Still, desperate parents have joined private Facebook groups where members post about their desperate and dangerous attempts to cure their autistic children. Some groups have tens of thousands of members with parents who believe their child's disorder was caused by anything from viruses to parasites to vaccines to the moon.

Chlorine dioxide is used for water purification. The U.S. Environmental Protection Agency has set a maximum level of 0.8 mg/L in drinking water.

The so-called autism treatment calls for unsafe levels to be administered to children up to eight times a day.

Where did this dangerous idea come from?

Jim Humble, a former Scientologist and gold prospector, was the first to claim chlorine dioxide had healing properties for AIDS, cancer, autism and nearly every other ailment. He has promoted the idea on his website, in his book, "MMS Health Recovery Guidebook, "and even created a new religion dedicated to the concoction that he branded Miracle Mineral Solution."

Kerri Rivera, a former Chicago real estate agent, jumped on the chlorine dioxide train and now is among the loudest proponents for a fake cure.

Rivera, who now lives in Mexico, promotes the treatment online and discussed it in her 2013 book, "Healing the Symptoms Known as Autism."

She runs a clinic in Puerto Vallarta where she claims she has cured more than 500 cases of autism. Rivera is not a physician.

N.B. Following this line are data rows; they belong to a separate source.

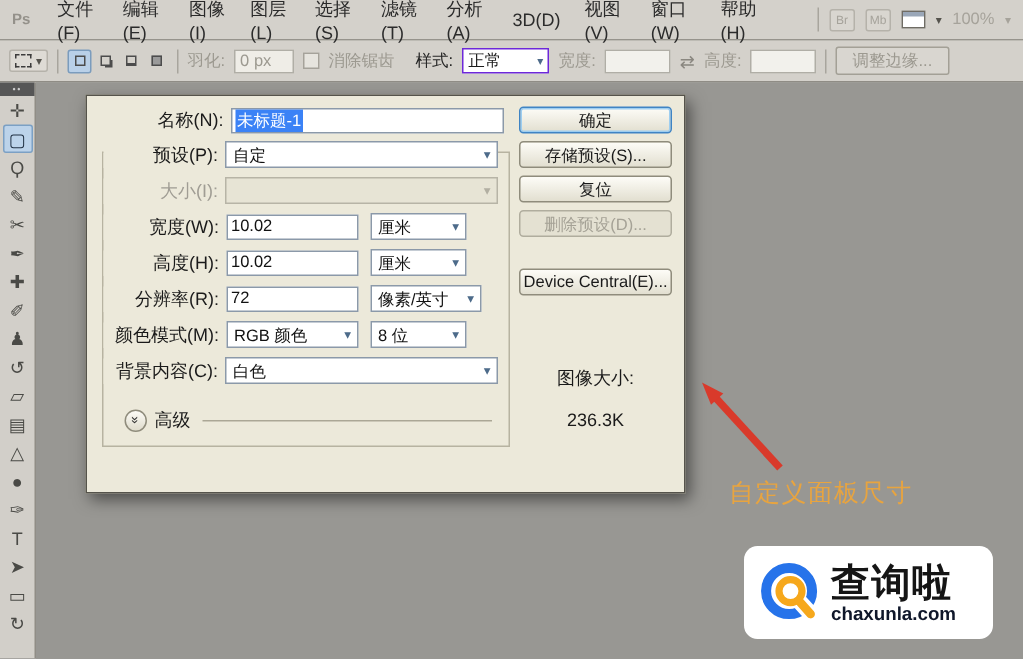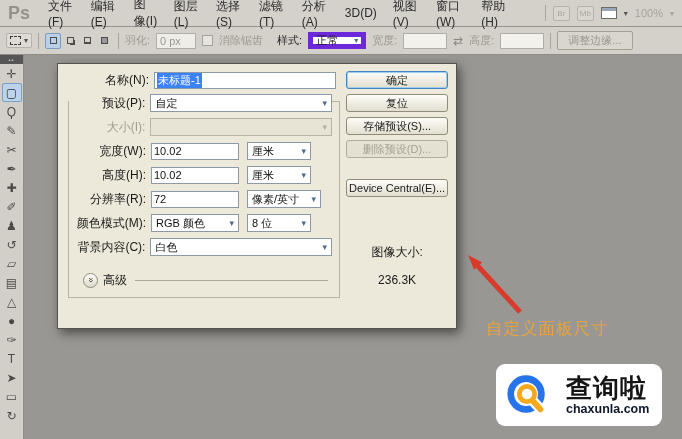"Ps" .ps-logo { font-size: 18px -> 10px }
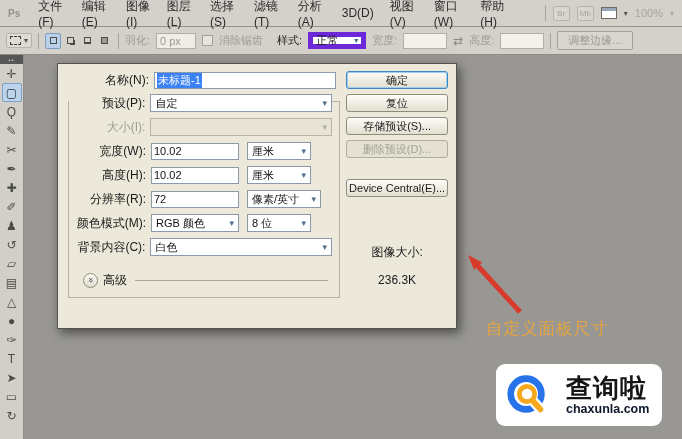"正常" .fake-select { border: 5px solid #6d28d9 -> 1px solid #6d28d9 }
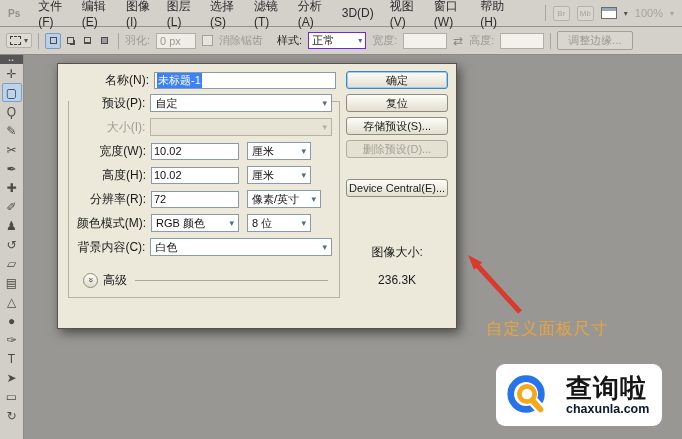"复位" button.dbtn { order: before "存储预设(S)..." -> after "存储预设(S)..." }
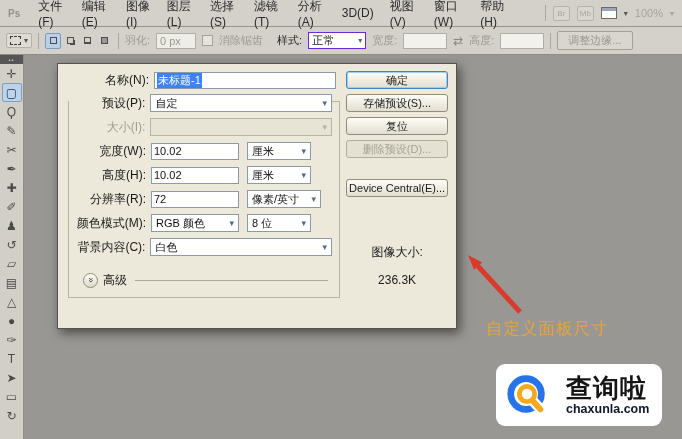"查询啦" .watermark { gap: 16px -> 4px }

"This is a medical issue. I have a degree in homeopathy and work with MDs and PhD scientists," Rivera told NBC.

In an email to NBC News, Rivera did not respond to requests for information about her degree or the doctors she allegedly works with at the clinic.

How prevalent is autism and what should parents do?

About one in 59 children in the U.S. is diagnosed with an autism spectrum disorder, according to the Centers for Disease Control and Prevention. The disorder's prevalence has risen sharply over the last two decades. In 2000, only about 1 in 150 children were identified with autism.

"Although there is no available medication that can cure ASDs, some medications may relieve various behavioral and physiological symptoms associated with the disorders," according to the CDC website.

Parents should seek help for their children from a physician and other health care professionals.

What else?

Several social media platforms have begun removing pages that spread misinformation.

Last month, Facebook shut down Rivera's page and group called "Healing the Symptoms Known as Autism," but she still has multiple accounts that are still active including Keto Kerri, Kerri Rivera Profile and I am Keto Kerri, Patheos reported.

YouTube has reportedly deleted dozens of Rivera's videos and Amazon has banned her book.